Media hora credo arriba o credo abajo era lo que tardaban en estar blandas, y entonces venía lo bueno. En una sartencita pequeña puesta sobre las trébedes calentaba dos o tres cucharadas de aceite, sofreía un ajo que machacaba en el mortero y echaba un pellizco de pimentón dulce y otro de picante, y lo volcaba todo en el puchero de las patatas dándoles unas vueltas.

-¿Pero cuánto tenía que ser de dulce y de picante?

Unas veces picaban más y otras menos, y con el tiempo me enteraría de que a mi padre le gustaban las comidas picantes y a ella no, por lo que echaba más o menos según él comiese en casa o estuviésemos solos.

-Ya están arregladas.

Después de echarles el refrito cocían dos padrenuestros más y se apartaban de la lumbre para que fueran enfriándose.

-Vaya frío que hace en Valdelalobera. Mirad lo que os he traído.

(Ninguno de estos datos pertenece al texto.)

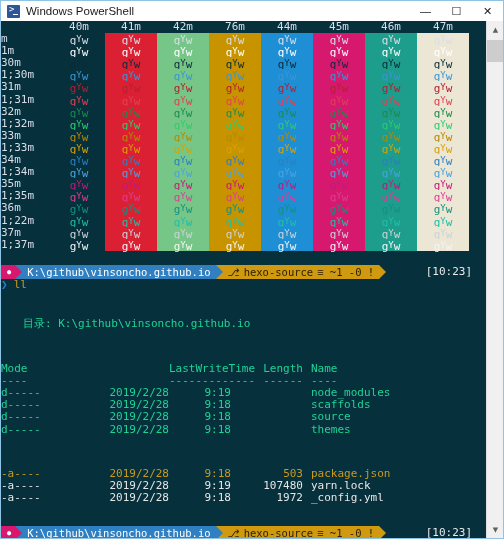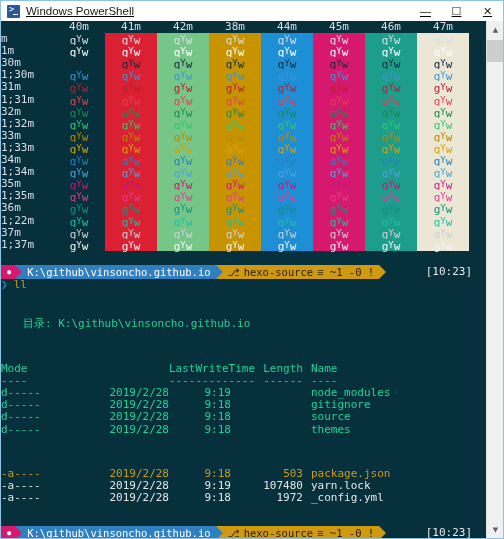--- a/index.html
+++ b/index.html
@@ -20,21 +20,20 @@
     position: relative;
   }
 
   
   #titlebar {
     height: 20px; min-height: 20px;
     background: #ffffff;
     display: flex; align-items: center;
     border-bottom: 0px solid #ddd;
     position: relative;
-    text-decoration: underline;
   }
   #app-icon {
     width: 13px; height: 13px;
     margin-left: 6px; margin-right: 6px;
     background: #2b5797;
     border-radius: 1px;
     position: relative;
     flex: 0 0 auto;
   }
   #app-icon::before {
@@ -228,21 +227,21 @@
   <div id="term-wrap">
 
     <div id="terminal">
 
       <div id="colorchart" style="padding-bottom: 0px;">
           <div class="chart-headrow">
             <div class="cc-head"></div>
             <div class="cc-head">40m</div>
             <div class="cc-head">41m</div>
             <div class="cc-head">42m</div>
-            <div class="cc-head">38m</div>
+            <div class="cc-head">76m</div>
             <div class="cc-head">44m</div>
             <div class="cc-head">45m</div>
             <div class="cc-head">46m</div>
             <div class="cc-head">47m</div>
           </div>
           <div class="chart-row">
             <div class="cc-label">m</div>
             <div class="cc-cell" style="background: rgb(6, 48, 60); color: rgb(216, 222, 233);">g<sup>Y</sup>w</div>
             <div class="cc-cell" style="background: rgb(220, 32, 51); color: rgb(216, 222, 233);">g<sup>Y</sup>w</div>
             <div class="cc-cell" style="background: rgb(118, 199, 135); color: rgb(216, 222, 233);">g<sup>Y</sup>w</div>
@@ -463,21 +462,21 @@
           </div>
           <div style="height: 14px;"></div>
           <div style="height: 12px;"></div>
           <div class="out-line c-green" style="padding-left: 22px; font-family: &quot;DejaVu Sans Mono&quot;, monospace;">目录: K:\github\vinsoncho.github.io</div>
           <div style="height: 12px;"></div>
           <div style="height: 12px;"></div>
           <div style="height: 9px;"></div>
           <div class="out-line c-green"><span class="seg-mode">Mode</span><span class="seg-date"></span><span class="seg-time">LastWriteTime</span><span class="seg-len">Length</span><span class="seg-name">Name</span></div>
           <div class="out-line c-green"><span class="seg-mode">----</span><span class="seg-date"></span><span class="seg-time">-------------</span><span class="seg-len">------</span><span class="seg-name">----</span></div>
           <div class="out-line " style="color: rgb(31, 211, 150);"><span class="seg-mode">d-----</span><span class="seg-date">2019/2/28</span><span class="seg-time">9:19</span><span class="seg-len"></span><span class="seg-name">node_modules</span></div>
-          <div class="out-line " style="color: rgb(31, 211, 150);"><span class="seg-mode">d-----</span><span class="seg-date">2019/2/28</span><span class="seg-time">9:18</span><span class="seg-len"></span><span class="seg-name">gitignore</span></div>
+          <div class="out-line " style="color: rgb(31, 211, 150);"><span class="seg-mode">d-----</span><span class="seg-date">2019/2/28</span><span class="seg-time">9:18</span><span class="seg-len"></span><span class="seg-name">scaffolds</span></div>
           <div class="out-line " style="color: rgb(31, 211, 150); text-decoration: underline;"><span class="seg-mode">d-----</span><span class="seg-date">2019/2/28</span><span class="seg-time">9:18</span><span class="seg-len"></span><span class="seg-name">source</span></div>
           <div class="out-line " style="color: rgb(31, 211, 150);"><span class="seg-mode">d-----</span><span class="seg-date">2019/2/28</span><span class="seg-time">9:18</span><span class="seg-len"></span><span class="seg-name">themes</span></div>
           <div class="out-line " style="color: rgb(201, 154, 33); margin-top: 32px;"><span class="seg-mode">-a----</span><span class="seg-date">2019/2/28</span><span class="seg-time">9:18</span><span class="seg-len">503</span><span class="seg-name">package.json</span></div>
           <div class="out-line " style="color: rgb(230, 230, 230);"><span class="seg-mode">-a----</span><span class="seg-date">2019/2/28</span><span class="seg-time">9:19</span><span class="seg-len">107480</span><span class="seg-name">yarn.lock</span></div>
           <div class="out-line " style="color: rgb(230, 230, 230);"><span class="seg-mode">-a----</span><span class="seg-date">2019/2/28</span><span class="seg-time">9:18</span><span class="seg-len">1972</span><span class="seg-name">_config.yml</span></div>
           <div style="height: 22px;"></div>
           <div class="promptline">
             <div class="pl-seg first" style="background: rgb(214, 25, 111); color: rgb(255, 255, 255);">
               <span style="font-size: 7px;">●</span>
             </div>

Mi padre entraba en la cocina con el capote puesto, frotándose las manos para entrar en calor, y cuando se lo quitaba era un poco como si el invierno se desparramara encima de todas las cosas manchándolo todo con gotas de agua helada o puntas de nieve.

-Tienes que machacar las patatas, que ya están aquietadas.

Mi padre era siempre el encargado de hacerlo. Tenía un cucharón grande, que había hecho él mismo de madera de encina, y presumía de que siempre le salían en su punto. Sentado al calor de la lumbre, con el puchero puesto entre las piernas y un poco inclinado hacia delante, daba vueltas y más vueltas al cucharón revolviendo un poco para levantar las del fondo y las iba machacando con la ayuda del cucharón y la pared del puchero, hasta que se hacían una masa igual por todas partes, con los tropiezos justos de patata sin machacar para que no olvidáramos su procedencia ni la tierra en la que había sido sembrada.

-¿Qué nos has traído?

Casi todos los días nos traía alguna cosa, como un puñado de bellotas, un chiflo hecho con una rama verde o unos gallarones para que jugáramos con ellos.

-He encontrao unas setas buenismas pa poner mañana con la liebre que maté ayer en lo bajero de Valdepedro.

El día de antes había encontrado una liebre dormida en una rastrojera y la había matado tirándole la cachava, así que al día siguiente comeríamos liebre con setas. Nada más bueno.